TASK ITEM: Report each line from the entries in which "information" can be found.

EXCERPTED DATA:
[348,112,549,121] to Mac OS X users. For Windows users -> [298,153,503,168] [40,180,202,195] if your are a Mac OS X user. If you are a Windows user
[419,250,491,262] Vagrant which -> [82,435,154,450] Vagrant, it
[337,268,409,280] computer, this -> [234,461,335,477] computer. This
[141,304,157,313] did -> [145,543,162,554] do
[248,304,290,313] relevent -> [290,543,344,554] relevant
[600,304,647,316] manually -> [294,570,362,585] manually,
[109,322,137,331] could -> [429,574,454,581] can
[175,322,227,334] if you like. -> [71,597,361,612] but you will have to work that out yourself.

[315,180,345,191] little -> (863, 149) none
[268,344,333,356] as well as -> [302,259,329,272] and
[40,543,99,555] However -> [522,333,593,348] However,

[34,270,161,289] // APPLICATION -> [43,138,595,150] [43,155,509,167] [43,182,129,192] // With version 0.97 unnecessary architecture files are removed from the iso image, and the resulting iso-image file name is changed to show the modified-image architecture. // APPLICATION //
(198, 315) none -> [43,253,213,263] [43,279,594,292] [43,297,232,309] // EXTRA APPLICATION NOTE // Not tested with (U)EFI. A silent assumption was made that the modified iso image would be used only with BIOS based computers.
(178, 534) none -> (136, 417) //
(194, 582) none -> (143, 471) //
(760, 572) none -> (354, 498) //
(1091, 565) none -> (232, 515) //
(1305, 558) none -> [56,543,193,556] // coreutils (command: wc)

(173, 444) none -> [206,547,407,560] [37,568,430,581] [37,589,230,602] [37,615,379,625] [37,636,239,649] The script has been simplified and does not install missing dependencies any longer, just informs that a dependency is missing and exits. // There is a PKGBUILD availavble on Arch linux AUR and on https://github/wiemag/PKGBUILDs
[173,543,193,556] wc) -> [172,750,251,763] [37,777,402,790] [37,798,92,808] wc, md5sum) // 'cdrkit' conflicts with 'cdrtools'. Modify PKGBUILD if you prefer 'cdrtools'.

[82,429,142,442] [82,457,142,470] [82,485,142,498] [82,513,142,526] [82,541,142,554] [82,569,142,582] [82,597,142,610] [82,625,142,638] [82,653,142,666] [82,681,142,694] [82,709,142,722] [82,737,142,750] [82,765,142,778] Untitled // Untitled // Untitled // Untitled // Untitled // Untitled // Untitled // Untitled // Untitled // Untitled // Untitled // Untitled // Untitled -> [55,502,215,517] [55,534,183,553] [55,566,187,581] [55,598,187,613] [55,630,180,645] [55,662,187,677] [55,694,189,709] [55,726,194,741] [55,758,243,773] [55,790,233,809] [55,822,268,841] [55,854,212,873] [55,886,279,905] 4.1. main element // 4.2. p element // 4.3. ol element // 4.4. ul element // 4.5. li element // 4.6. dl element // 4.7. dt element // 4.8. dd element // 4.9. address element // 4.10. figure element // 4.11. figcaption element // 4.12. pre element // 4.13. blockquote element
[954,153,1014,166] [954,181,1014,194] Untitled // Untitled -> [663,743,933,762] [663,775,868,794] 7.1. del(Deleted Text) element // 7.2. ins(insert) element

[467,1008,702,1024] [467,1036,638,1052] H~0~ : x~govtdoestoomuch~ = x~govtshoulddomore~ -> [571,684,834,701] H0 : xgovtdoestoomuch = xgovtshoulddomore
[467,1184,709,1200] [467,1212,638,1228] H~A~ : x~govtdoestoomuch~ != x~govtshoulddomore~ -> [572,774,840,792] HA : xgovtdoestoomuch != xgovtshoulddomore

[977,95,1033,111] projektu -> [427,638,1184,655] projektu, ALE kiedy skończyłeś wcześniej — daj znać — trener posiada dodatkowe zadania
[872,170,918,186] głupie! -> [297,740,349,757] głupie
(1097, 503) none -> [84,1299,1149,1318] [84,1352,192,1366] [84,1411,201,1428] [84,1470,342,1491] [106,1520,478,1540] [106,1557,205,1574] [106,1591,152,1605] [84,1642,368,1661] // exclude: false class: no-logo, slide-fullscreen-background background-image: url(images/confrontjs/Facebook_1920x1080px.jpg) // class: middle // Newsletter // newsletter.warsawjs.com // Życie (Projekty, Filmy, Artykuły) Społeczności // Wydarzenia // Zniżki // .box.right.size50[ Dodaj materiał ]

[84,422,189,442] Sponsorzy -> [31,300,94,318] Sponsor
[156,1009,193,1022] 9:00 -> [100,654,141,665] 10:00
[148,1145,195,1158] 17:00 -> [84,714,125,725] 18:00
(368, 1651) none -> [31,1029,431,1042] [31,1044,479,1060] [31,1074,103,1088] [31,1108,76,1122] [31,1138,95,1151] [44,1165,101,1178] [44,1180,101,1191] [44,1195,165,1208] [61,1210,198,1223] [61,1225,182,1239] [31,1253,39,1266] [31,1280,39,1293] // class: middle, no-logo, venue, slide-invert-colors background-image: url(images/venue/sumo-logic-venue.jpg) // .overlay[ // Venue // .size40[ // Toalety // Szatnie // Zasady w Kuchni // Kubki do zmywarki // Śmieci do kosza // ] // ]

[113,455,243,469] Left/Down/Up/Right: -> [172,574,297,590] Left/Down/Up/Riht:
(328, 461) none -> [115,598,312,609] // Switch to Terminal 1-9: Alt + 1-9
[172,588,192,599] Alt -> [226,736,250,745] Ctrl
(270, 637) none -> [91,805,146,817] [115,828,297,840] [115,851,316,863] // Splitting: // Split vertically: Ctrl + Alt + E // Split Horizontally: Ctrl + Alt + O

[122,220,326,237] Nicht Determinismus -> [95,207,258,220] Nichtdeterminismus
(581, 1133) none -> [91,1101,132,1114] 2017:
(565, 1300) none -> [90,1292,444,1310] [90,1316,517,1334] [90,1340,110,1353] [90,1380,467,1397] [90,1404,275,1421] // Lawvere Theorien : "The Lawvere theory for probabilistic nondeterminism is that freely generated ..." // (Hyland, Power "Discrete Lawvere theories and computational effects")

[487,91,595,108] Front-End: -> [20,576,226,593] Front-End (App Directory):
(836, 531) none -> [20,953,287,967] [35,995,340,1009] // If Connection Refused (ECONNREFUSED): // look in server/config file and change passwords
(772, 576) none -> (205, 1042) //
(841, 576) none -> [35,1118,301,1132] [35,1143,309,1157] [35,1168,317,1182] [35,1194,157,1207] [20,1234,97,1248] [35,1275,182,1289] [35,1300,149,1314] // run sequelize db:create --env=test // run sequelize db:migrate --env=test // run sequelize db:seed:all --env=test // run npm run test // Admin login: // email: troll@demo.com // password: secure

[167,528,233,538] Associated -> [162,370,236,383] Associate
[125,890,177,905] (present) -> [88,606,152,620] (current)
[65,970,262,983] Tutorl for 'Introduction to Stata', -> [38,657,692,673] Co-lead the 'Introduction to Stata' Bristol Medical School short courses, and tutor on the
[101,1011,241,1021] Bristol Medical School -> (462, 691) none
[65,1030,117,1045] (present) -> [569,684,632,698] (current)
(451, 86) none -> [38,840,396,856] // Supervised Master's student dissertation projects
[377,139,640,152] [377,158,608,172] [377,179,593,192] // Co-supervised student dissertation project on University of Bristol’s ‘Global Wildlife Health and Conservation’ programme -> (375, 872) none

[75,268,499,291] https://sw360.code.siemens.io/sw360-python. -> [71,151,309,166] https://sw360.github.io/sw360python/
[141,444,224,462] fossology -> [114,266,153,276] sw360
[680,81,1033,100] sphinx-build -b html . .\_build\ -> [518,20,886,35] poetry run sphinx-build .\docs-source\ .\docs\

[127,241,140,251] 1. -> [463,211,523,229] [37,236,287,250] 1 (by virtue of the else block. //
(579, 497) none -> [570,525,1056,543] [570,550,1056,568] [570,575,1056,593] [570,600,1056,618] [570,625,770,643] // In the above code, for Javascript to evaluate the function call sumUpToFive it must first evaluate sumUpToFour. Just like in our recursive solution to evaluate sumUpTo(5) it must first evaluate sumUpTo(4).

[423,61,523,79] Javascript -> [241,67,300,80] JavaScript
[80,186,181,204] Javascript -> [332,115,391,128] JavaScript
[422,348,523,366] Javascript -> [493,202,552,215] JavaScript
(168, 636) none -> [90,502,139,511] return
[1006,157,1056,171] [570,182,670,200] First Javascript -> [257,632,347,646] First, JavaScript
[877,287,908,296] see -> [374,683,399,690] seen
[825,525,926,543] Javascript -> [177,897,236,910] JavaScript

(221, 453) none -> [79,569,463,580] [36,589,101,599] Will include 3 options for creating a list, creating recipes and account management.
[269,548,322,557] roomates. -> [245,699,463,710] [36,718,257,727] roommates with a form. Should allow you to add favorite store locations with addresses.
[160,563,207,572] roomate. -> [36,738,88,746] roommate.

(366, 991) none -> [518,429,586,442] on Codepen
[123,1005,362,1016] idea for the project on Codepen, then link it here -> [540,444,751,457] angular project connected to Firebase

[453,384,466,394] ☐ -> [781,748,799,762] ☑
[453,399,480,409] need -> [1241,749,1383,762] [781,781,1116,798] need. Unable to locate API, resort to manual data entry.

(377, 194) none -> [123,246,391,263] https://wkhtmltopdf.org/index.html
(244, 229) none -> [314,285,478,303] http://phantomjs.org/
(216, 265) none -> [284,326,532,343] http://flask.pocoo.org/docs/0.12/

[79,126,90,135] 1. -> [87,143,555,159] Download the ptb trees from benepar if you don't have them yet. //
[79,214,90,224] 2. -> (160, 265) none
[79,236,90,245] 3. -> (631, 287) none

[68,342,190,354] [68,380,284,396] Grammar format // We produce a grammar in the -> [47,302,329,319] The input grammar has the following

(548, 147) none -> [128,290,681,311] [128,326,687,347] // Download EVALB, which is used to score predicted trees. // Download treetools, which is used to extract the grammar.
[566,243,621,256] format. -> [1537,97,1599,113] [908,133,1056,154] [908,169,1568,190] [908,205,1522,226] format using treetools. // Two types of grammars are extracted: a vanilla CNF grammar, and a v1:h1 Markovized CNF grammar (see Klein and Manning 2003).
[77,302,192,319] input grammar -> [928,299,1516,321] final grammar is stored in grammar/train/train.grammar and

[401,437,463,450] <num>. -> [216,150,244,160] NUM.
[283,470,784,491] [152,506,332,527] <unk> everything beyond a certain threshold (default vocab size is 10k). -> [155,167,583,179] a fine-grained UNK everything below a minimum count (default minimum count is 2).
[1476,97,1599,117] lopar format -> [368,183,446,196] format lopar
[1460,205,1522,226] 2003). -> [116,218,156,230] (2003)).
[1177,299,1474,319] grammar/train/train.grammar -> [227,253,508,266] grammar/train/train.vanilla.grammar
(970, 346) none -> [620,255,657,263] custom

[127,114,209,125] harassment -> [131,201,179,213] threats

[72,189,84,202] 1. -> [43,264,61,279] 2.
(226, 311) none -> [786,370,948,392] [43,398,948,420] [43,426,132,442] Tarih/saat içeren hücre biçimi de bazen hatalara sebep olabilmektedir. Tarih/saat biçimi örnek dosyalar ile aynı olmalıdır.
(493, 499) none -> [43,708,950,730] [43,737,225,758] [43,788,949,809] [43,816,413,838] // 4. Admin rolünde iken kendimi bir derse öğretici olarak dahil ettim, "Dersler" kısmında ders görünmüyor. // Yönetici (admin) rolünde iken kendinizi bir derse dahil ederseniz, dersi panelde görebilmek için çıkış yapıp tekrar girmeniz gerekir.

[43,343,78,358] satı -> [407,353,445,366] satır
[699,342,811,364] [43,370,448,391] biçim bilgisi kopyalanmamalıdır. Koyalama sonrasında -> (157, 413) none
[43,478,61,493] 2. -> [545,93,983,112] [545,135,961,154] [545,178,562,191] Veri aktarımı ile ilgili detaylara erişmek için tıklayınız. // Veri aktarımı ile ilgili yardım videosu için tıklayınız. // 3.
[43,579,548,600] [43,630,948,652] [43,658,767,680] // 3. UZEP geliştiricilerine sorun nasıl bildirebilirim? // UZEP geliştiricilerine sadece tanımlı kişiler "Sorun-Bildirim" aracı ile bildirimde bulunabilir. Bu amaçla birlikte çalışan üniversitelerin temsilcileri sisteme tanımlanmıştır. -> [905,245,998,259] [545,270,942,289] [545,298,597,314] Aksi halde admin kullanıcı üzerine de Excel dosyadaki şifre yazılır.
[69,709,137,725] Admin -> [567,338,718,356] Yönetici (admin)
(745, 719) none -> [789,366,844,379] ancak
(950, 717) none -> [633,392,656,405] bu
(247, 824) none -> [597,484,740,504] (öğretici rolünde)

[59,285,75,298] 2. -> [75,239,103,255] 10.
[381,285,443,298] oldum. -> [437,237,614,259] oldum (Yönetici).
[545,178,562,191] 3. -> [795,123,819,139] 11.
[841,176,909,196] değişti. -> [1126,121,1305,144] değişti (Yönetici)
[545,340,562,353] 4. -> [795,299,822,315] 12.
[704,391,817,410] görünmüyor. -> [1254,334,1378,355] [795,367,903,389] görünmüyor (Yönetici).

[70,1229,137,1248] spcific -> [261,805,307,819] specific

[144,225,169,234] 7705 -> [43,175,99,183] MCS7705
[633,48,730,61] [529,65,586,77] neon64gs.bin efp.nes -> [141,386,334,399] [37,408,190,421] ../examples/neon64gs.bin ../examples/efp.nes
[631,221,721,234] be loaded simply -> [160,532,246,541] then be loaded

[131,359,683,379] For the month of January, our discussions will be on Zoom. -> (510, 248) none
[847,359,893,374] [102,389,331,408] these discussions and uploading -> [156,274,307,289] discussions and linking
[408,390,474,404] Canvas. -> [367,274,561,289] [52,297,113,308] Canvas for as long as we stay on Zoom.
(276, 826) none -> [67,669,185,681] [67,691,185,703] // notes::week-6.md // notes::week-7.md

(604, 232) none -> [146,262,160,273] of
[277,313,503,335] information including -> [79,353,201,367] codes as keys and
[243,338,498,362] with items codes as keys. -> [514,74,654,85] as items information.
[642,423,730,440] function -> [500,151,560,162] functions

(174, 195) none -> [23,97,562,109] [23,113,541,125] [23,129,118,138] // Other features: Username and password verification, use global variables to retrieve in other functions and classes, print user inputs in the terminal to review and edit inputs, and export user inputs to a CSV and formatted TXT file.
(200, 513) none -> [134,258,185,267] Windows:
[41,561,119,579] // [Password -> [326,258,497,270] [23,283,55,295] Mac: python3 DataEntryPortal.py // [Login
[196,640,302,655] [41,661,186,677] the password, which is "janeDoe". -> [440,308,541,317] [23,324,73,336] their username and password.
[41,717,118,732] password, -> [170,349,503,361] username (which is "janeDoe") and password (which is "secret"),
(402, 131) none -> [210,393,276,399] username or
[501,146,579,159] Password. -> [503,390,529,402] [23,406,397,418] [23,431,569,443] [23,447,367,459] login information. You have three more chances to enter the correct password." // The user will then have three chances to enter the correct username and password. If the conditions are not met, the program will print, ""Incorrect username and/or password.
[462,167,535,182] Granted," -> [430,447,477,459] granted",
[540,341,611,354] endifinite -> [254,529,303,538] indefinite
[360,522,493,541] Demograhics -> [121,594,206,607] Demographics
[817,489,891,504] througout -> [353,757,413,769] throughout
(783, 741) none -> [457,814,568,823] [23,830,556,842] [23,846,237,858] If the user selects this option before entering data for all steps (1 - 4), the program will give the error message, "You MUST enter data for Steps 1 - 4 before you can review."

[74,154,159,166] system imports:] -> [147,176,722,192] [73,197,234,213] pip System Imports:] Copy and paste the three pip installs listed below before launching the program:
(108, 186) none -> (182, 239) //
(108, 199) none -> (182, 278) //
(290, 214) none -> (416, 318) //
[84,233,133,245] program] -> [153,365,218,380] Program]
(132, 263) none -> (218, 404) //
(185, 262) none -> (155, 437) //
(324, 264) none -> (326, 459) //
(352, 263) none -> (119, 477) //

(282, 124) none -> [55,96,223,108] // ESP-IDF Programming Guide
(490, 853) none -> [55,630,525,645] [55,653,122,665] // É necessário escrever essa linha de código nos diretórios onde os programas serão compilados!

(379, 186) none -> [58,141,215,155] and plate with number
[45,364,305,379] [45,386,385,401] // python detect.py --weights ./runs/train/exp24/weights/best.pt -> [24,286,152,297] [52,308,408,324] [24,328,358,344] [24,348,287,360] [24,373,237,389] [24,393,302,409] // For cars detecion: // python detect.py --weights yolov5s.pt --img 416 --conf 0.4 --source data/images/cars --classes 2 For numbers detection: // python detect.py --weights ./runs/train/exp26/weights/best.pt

REPLY TO THE EXERCISE:
[277,313,503,335] information including -> [79,353,201,367] codes as keys and
[243,338,498,362] with items codes as keys. -> [514,74,654,85] as items information.
[501,146,579,159] Password. -> [503,390,529,402] [23,406,397,418] [23,431,569,443] [23,447,367,459] login information. You have three more chances to enter the correct password." // The user will then have three chances to enter the correct username and password. If the conditions are not met, the program will print, ""Incorrect username and/or password.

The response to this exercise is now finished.